Marble Canyon
Feature Type:Canyon (2) - Deep, narrow valley with precipitous walls.
Status: Official
Name Authority: BC Geographical Names Office
Relative Location: Surrounding Tokumm Creek just above junction with Vermilion River, at N end of Kootenay National Park, Kootenay Land District
Latitude-Longitude: 51°10'59"N, 116°08'03"W at the approximate centre of this feature.
Datum: WGS84
NTS Map: 82N/1
Origin Notes and History:

Marble Canyon adopted 3 April 1952 on 82N/SE; not "Marble Cañon" as spelled on 1928 map of Kootenay National Park and on 1932 map of Yoho National Park.

Source: BC place name cards, or correspondence to/from BC's Chief Geographer or BC Geographical Names Office

Descriptive. Rock here is white marble, from the recrystallization of limestone. In many places along the canyon the marble has been eroded into unusual patterns: in some places single boulders or groups of boulders have been whirled round and round in eddying currents, to wear away very round potholes or bowls into the solid rock. In the upper canyon, most of the water bypasses what used to be the main stream and now plunges into a deep hole, forming a natural arch. There are several similar arches and partial arches in the lower canyon. It is probable that these began by water leaking down cracks and joints in the rock, gradually dissolving and wearing away alternate channels. Once a substantial volume of water starts flowing through a shortcut, the speed of abrasion from fine particles is greatly increased, and within a relatively few years the course of the stream is changed.
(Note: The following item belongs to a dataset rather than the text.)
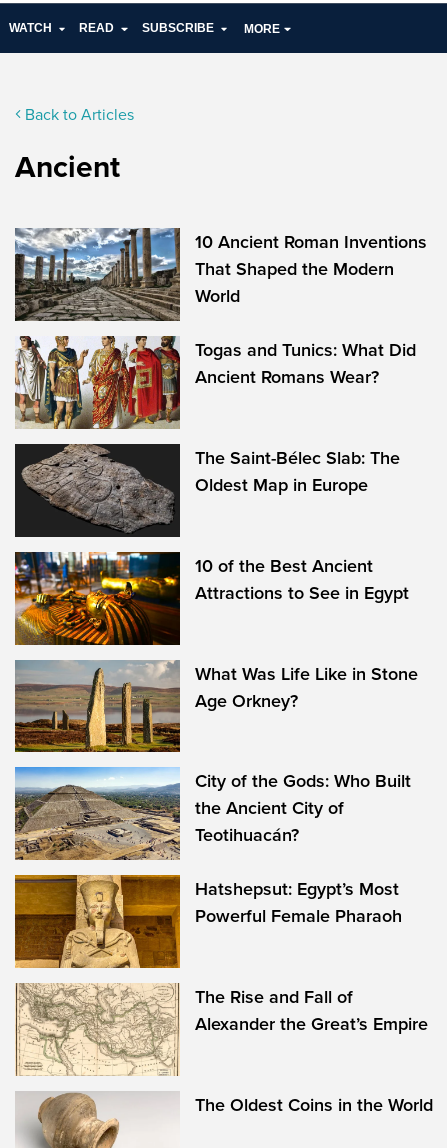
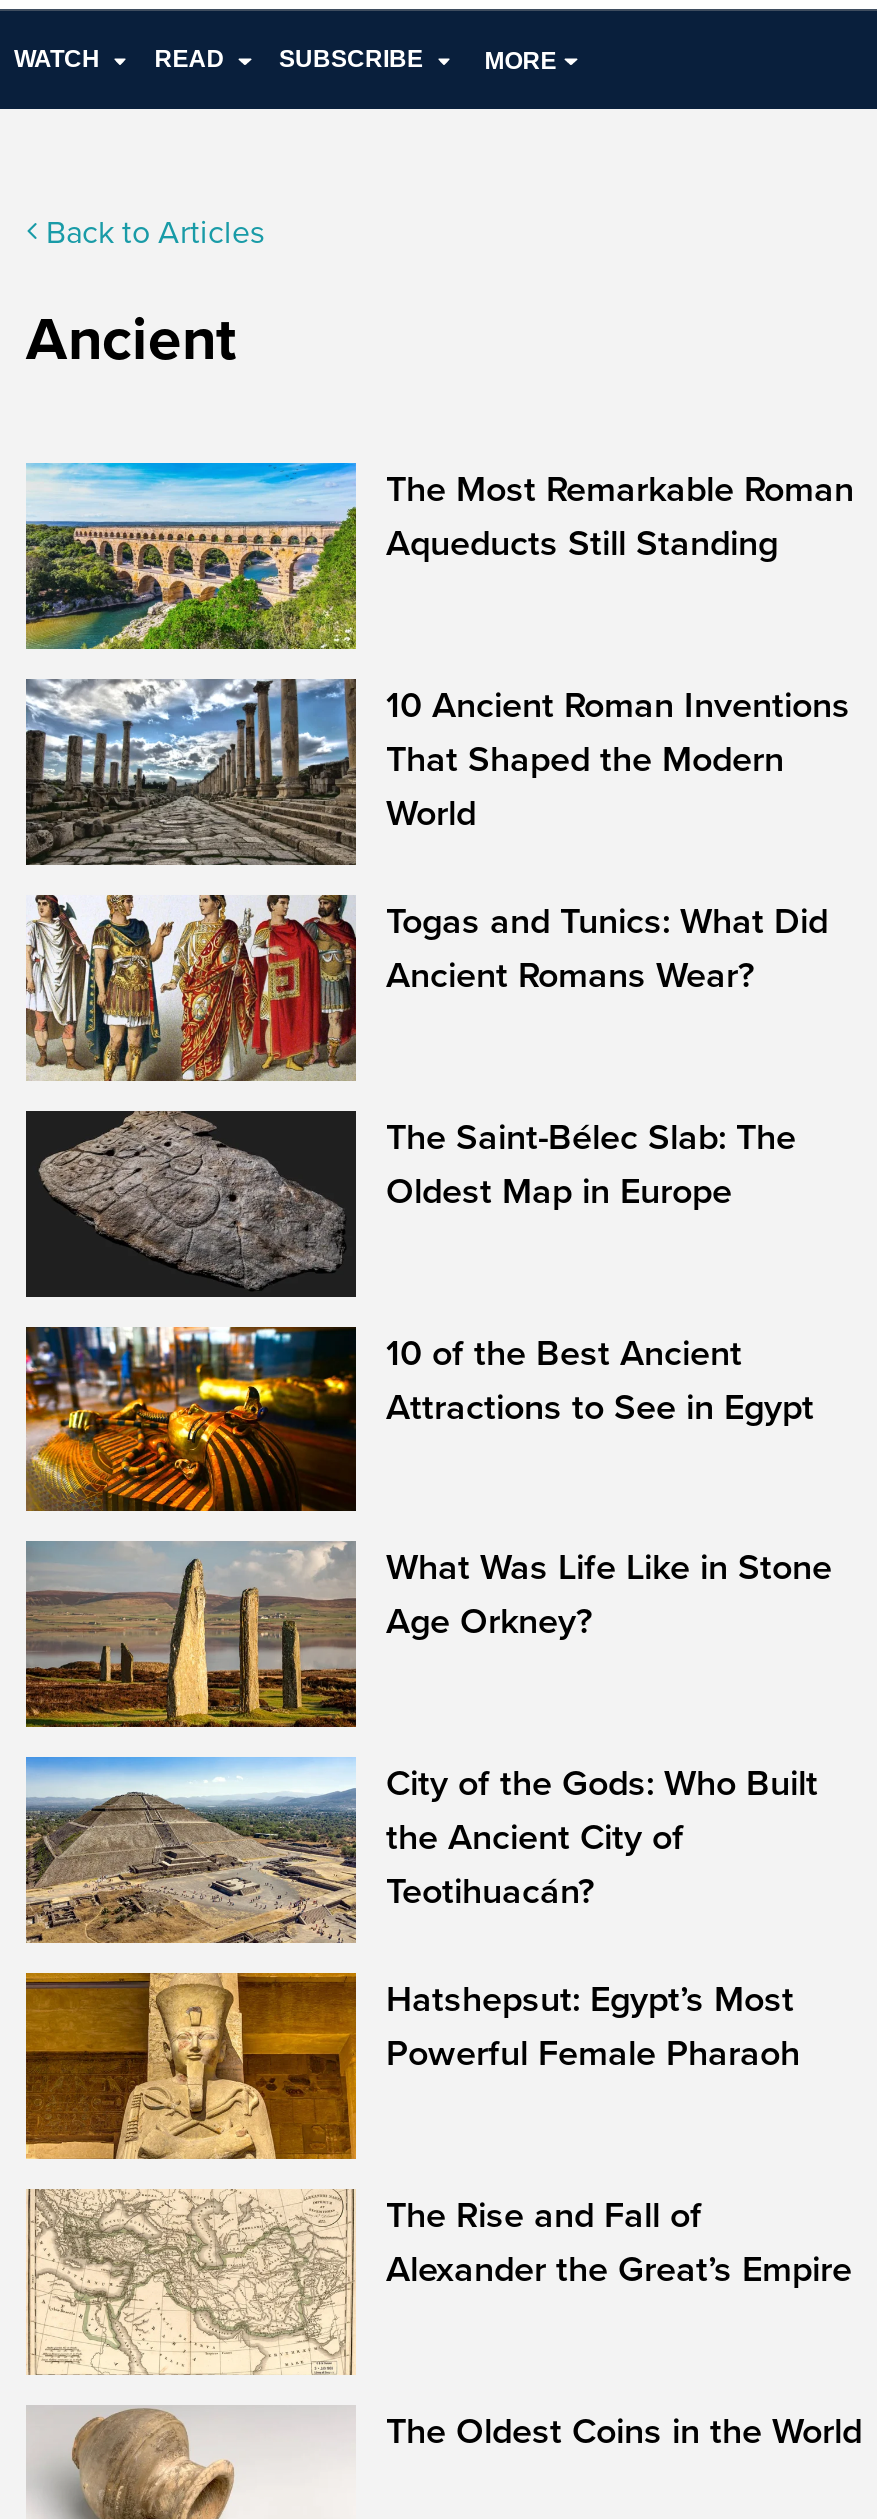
+ [image]
+ The Most Remarkable Roman
+ Aqueducts Still Standing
Source: BC place name cards, or correspondence to/from BC's Chief Geographer or BC Geographical Names Office

Possibly named by attendees at the Alpine Club of Canada's Vermillion Pass Camp, 1912. A subsidiary camp had been established on Tokumm Creek about 5 miles above this canyon, and daily expeditions were made past here: "[Tokumm Creek] joins Vermillion River through a magnificent gorge, or box canyon, so narrow that at several places the fissure, for it seems little more than a crack in the rock strata, is bridged by great boulders that have become wedged across it. It was a feature well worth seeing." (CAJ, vol V, 1913, pp. 100-137)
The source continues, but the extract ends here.